Bean Bag Rounds – Interesting to know
If someone’s covered this already, just chalk it up to my not being able to read everything going on.
Something that has been bothering me ever since I first heard about Alan Olsen’s being shot at Oakland is the whole issue about what he was supposedly shot with and the concept of ‘deadly force’. I was (and to an extent still am) completely unfamiliar with some of the ‘technologies’ being used by police, especially these nasty little items referred to as ‘bean bags’, which “consists of a small fabric “pillow” filled with #9 lead shot weighing about 40 grams (1.4 oz). It is fired from a normal 12-gauge shotgun. When fired, the bag is expelled at around 70 to 90 metres per second (230 to 300 ft/s); it spreads out in flight and distributes its impact over about 6 square centimetres (1 sq in) of the target. It is designed to deliver a blow that will cause minimum long-term trauma and no penetration but will result in a muscle spasm or other reaction to briefly render a violent suspect immobile. The shotgun round is inaccurate over about 6 metres (20 ft) and has a maximum range of around 20 metres (70 ft). Changes to the bean bag round since its inception in the early 1970s have included a velocity reduction from 120 to 90 metres per second (400 to 300 ft/s) as well as a shift from a square shape to a more rounded sock-shaped projectile.” (wikipedia)
What this means, if I’m understanding this right, is that once an officer fires one of these shotguns, anyone within 300 feet of the front of that gun has exactly 1 second to get out of the way. The other thing is this – with something that is, as it says above, ‘inaccurate over 20 feet,’ and an officer knows this, if the officer wants to make sure he hits his target and he is standing over 20 feet away, he probably wants to aim to hit his target from the waist down.
Another question I had was on how officers are trained to use these weapons and though I was not able to find any sort of training manual, I DID find a review of a case which indicates to me that officers are not only trained in how to use the weapons, their strengths and weaknesses and under what circumstances they should be used, they are also trained to know that although these weapons are referred to as ‘less lethal’ options, depending on how far away the officer is from his target and where he aims, bean bag rounds can become a very lethal weapon. For example, in the case of Deorle v. Rutherford and the County of Butte:
“In analyzing the use of beanbag rounds the court noted that such rounds are considered a “long range impact weapon.” Although considered a less-lethal force option, Officer Rutherford acknowledged in his testimony that such rounds could be lethal at thirty feet, the distance he was from Deorle when he fired, and further acknowledged that such rounds may be lethal at fifty feet if it were to strike the head or the left side of a person’s chest. These rounds are “calculated to stop people who are violent or hostile and are threatening injury or death to themselves or others.” Use of bean bag rounds and excessive use of force
So, now we know that a) these bean bag shotgun rounds are inaccurate at a distance of over 20 feet, and b) that such rounds could be lethal at thirty feet.

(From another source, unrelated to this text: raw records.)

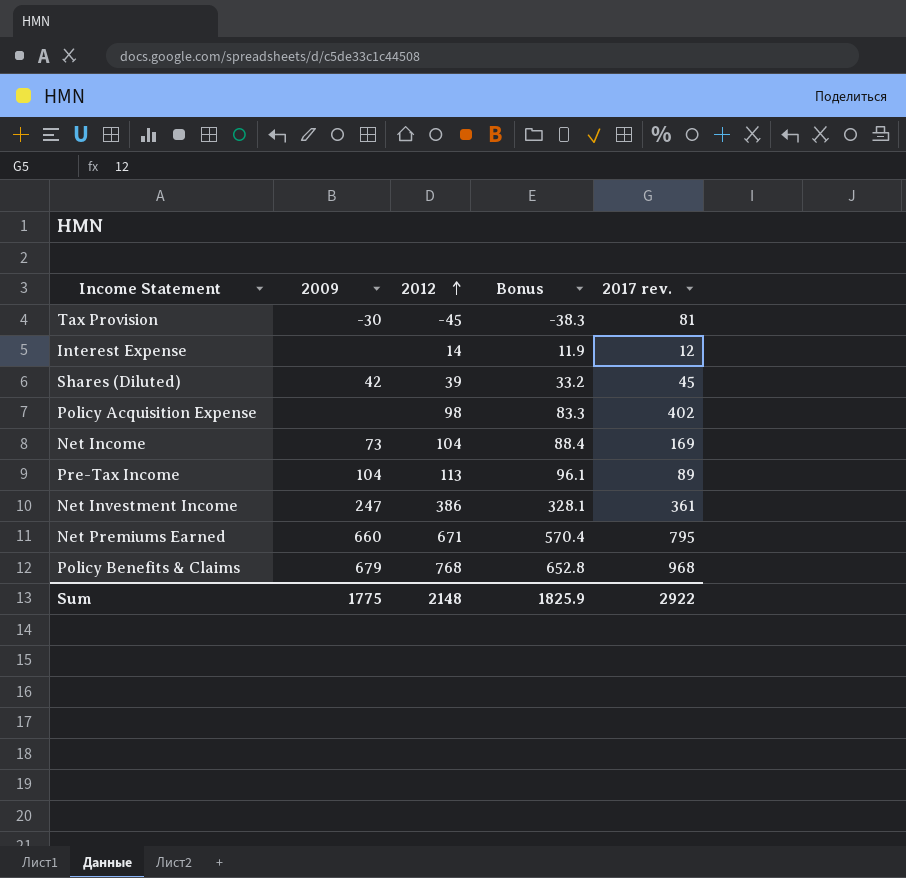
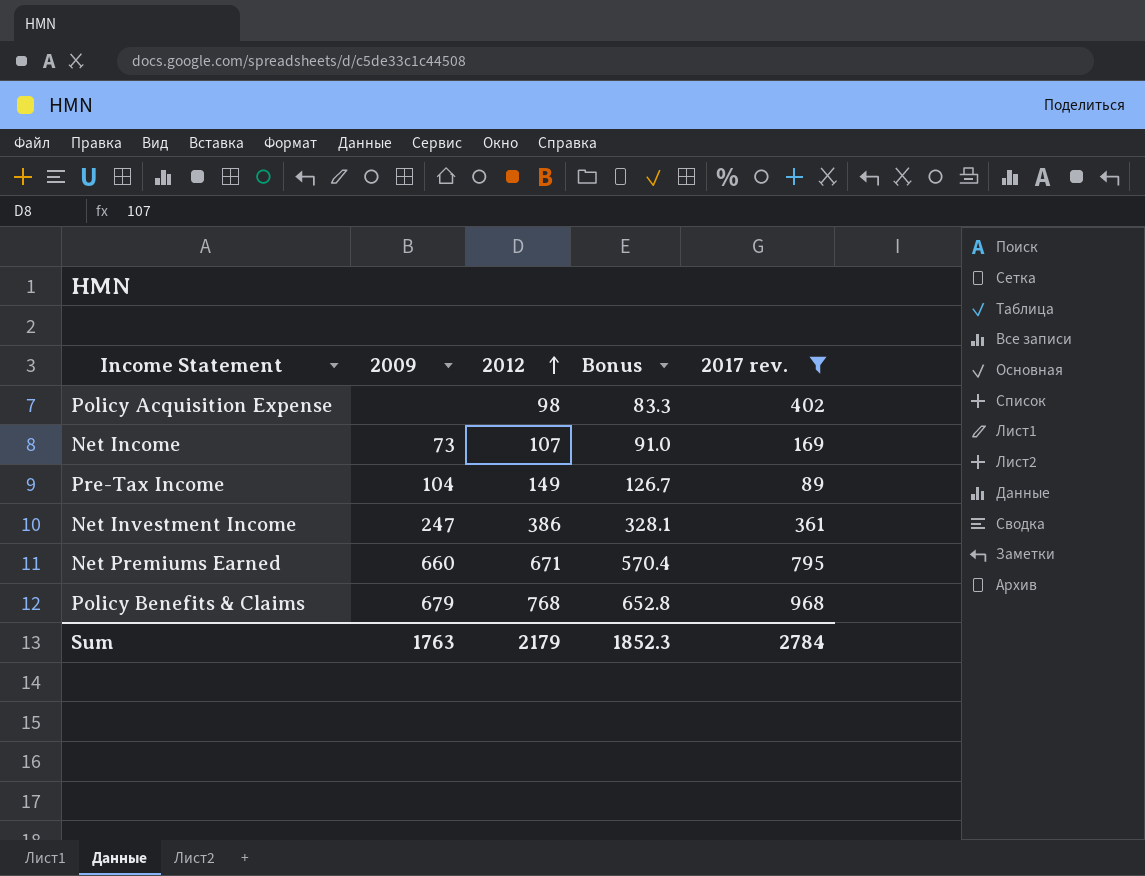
filter: none -> 2017 rev. >= 89
Net Income | 2012: 104 -> 107
Net Income | Bonus: 88.4 -> 91.0
Pre-Tax Income | 2012: 113 -> 149
Pre-Tax Income | Bonus: 96.1 -> 126.7
Sum | 2009: 1775 -> 1763
Sum | 2012: 2148 -> 2179
Sum | Bonus: 1825.9 -> 1852.3
Sum | 2017 rev.: 2922 -> 2784

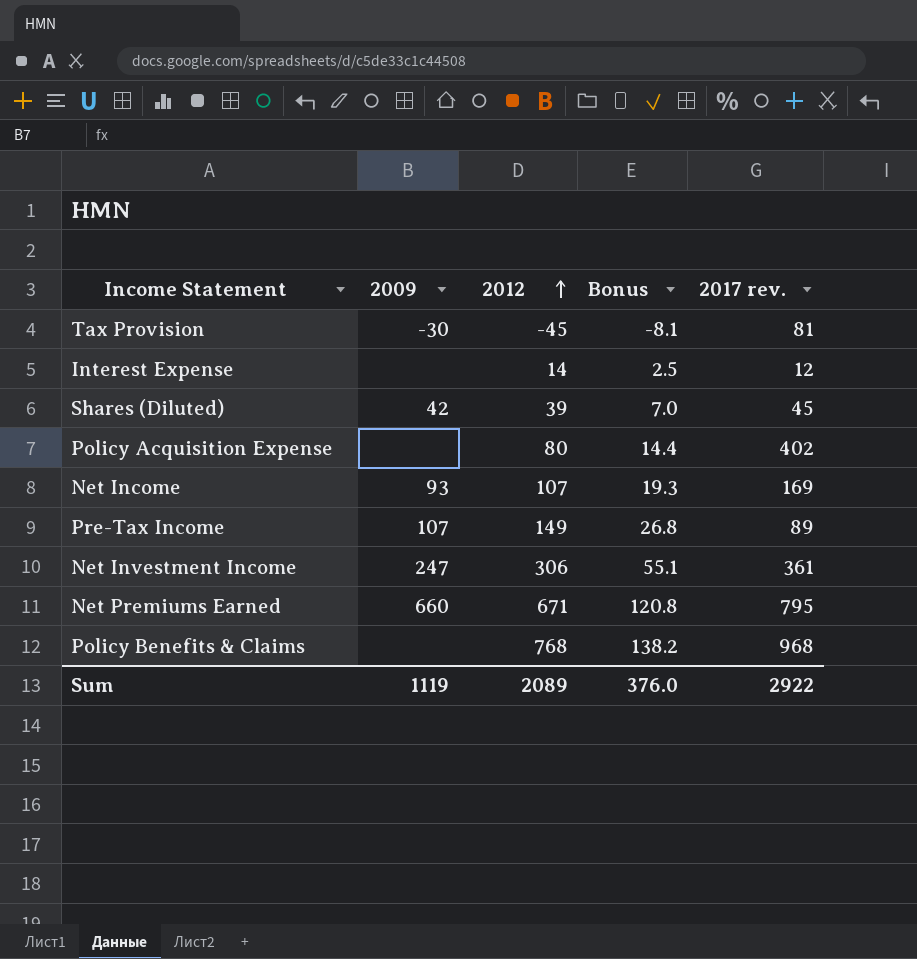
filter: 2017 rev. >= 89 -> none
column Bonus | formula: [2012] * 0.85 -> [2012] * 0.18
Policy Acquisition Expense | 2012: 98 -> 80
Net Income | 2009: 73 -> 93
Pre-Tax Income | 2009: 104 -> 107
Net Investment Income | 2012: 386 -> 306
Policy Benefits & Claims | 2009: 679 -> none
Sum | 2009: 1763 -> 1119
Sum | 2012: 2179 -> 2089
Sum | Bonus: 1852.3 -> 376.0
Sum | 2017 rev.: 2784 -> 2922

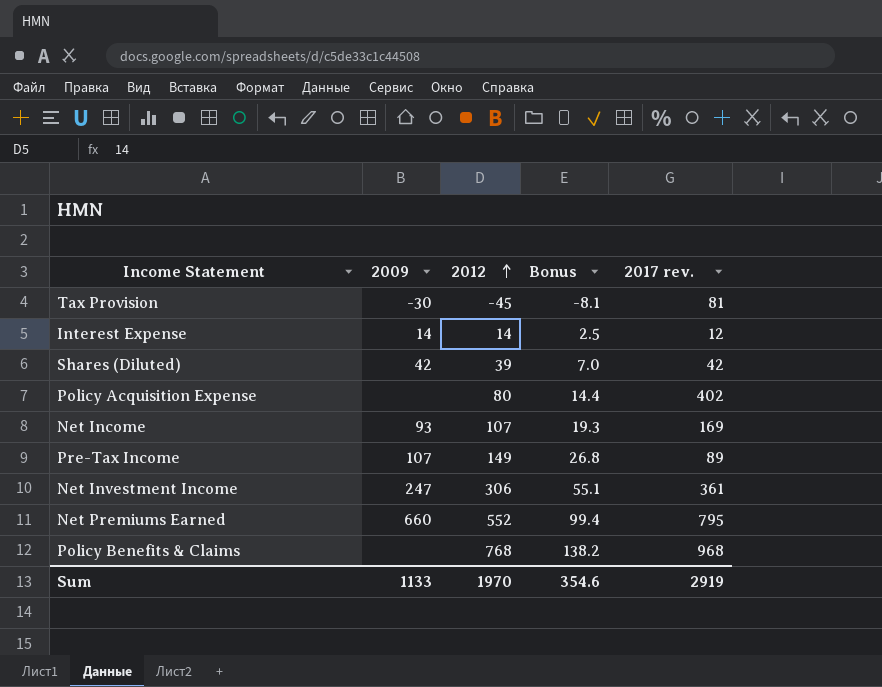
Interest Expense | 2009: none -> 14
Shares (Diluted) | 2017 rev.: 45 -> 42
Net Premiums Earned | 2012: 671 -> 552
Net Premiums Earned | Bonus: 120.8 -> 99.4
Sum | 2009: 1119 -> 1133
Sum | 2012: 2089 -> 1970
Sum | Bonus: 376.0 -> 354.6
Sum | 2017 rev.: 2922 -> 2919

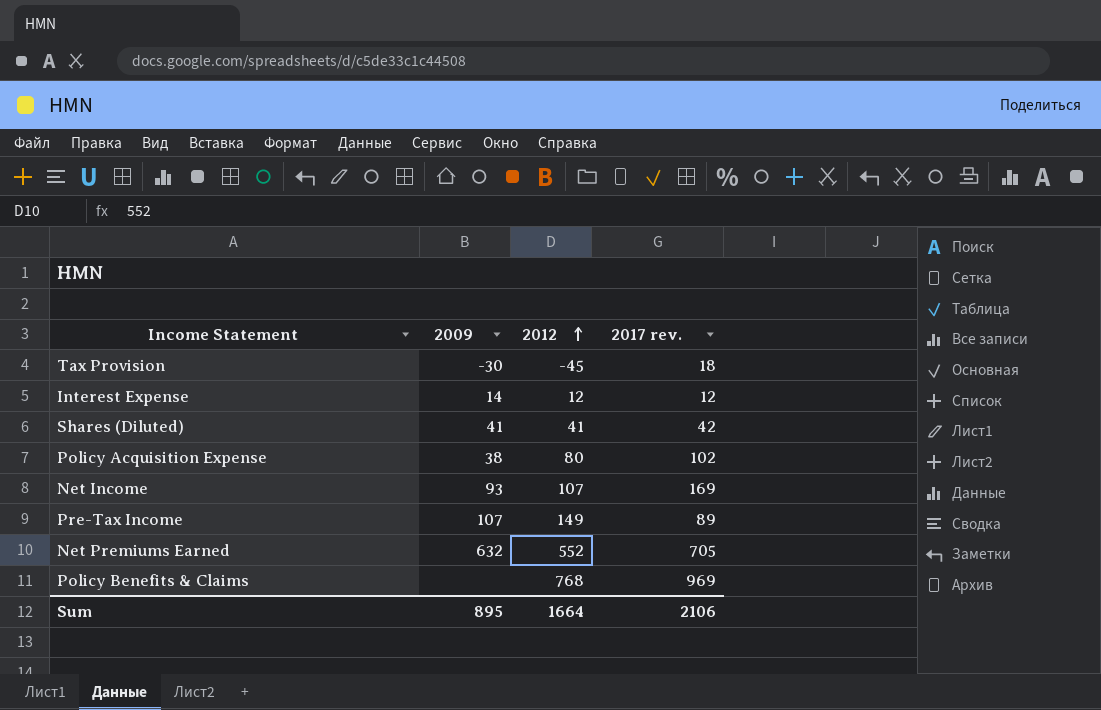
column Bonus | formula: [2012] * 0.18 -> none
row Net Investment Income: 247 | 306 | 55.1 | 361 -> none
Tax Provision | 2017 rev.: 81 -> 18
Interest Expense | 2012: 14 -> 12
Shares (Diluted) | 2009: 42 -> 41
Shares (Diluted) | 2012: 39 -> 41
Policy Acquisition Expense | 2009: none -> 38
Policy Acquisition Expense | 2017 rev.: 402 -> 102
Net Premiums Earned | 2009: 660 -> 632
Net Premiums Earned | 2017 rev.: 795 -> 705
Policy Benefits & Claims | 2017 rev.: 968 -> 969
Sum | 2009: 1133 -> 895
Sum | 2012: 1970 -> 1664
Sum | 2017 rev.: 2919 -> 2106

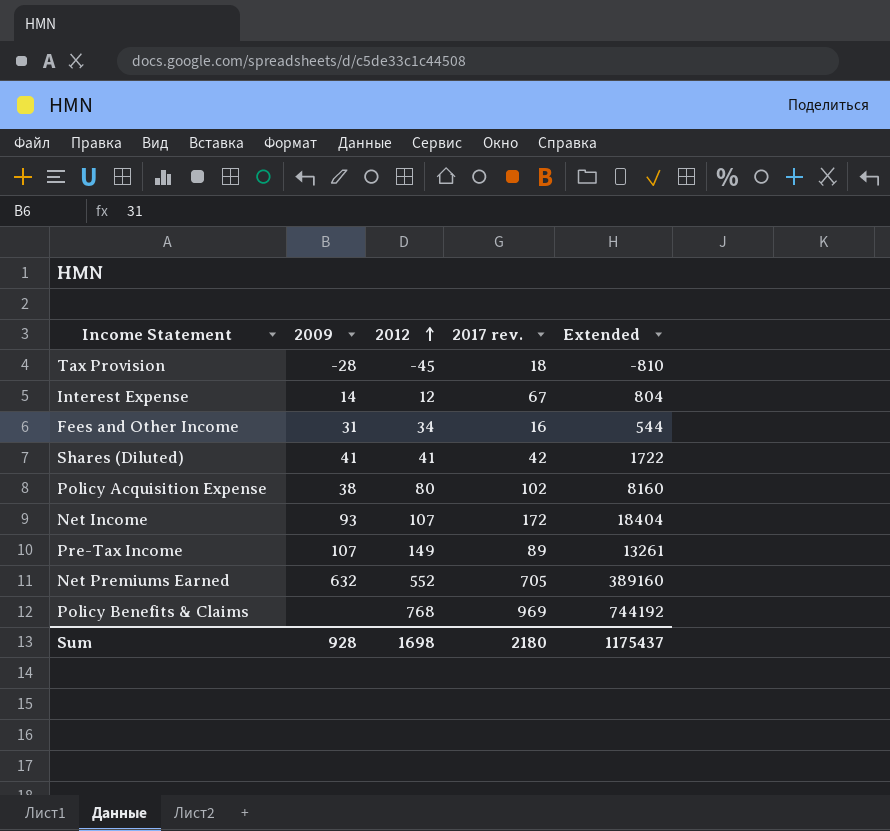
column Extended | formula: none -> [2012] * [2017 rev.]
Tax Provision | 2009: -30 -> -28
Interest Expense | 2017 rev.: 12 -> 67
row Fees and Other Income: none -> 31 | 34 | 16 | 544
Net Income | 2017 rev.: 169 -> 172
Sum | 2009: 895 -> 928
Sum | 2012: 1664 -> 1698
Sum | 2017 rev.: 2106 -> 2180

Why are police using these under circumstances such as Oakland OWS? Given the nature of the demonstration, the use of items such as tear gas (which obscures vision even under daytime conditions), and an extremely narrow window of expression where the use of this weapon could go from ‘giving someone one hell of a punch’ to ‘gosh, I meant to hit the guy in the legs but I got him in the neck”, it would seem that even using bean bag rounds AT ALL would be considered unreasonable use of force.
And a weapon that I’m not sure I’d want in the hands of MY police department, either.
UPDATE: Here is something I found this morning which I think everyone needs to read: “The Oakland PD was operating in a manner that even the US Military does not allow in terms of crowd control. Before gas goes into a crowd shield bearers have to be making no progress moving a crowd or crowd must be assaulting the line. Not with sticks and stones but a no bullshit assault. 3 warnings must be given to the crowd in a manner they can hear that force is about to be used. Shield bearers take a knee and CS gas is released in grenade form first to fog out your lines because you have gas masks. You then kick the canisters along in front of your lines. Projectile gas is not used except for longer ranged engagement or trying to steer the crowd ( by steering a crowd I mean firing gas to block a street off ). You also have shotguns with beanbags and various less than lethal rounds for your launchers. These are the rules for a WARZONE!!
How did a cop who is supposed to have training on his weapon system accidentally SHOOT someone in the head with a 40mm gas canister? Simple. He was aiming at him.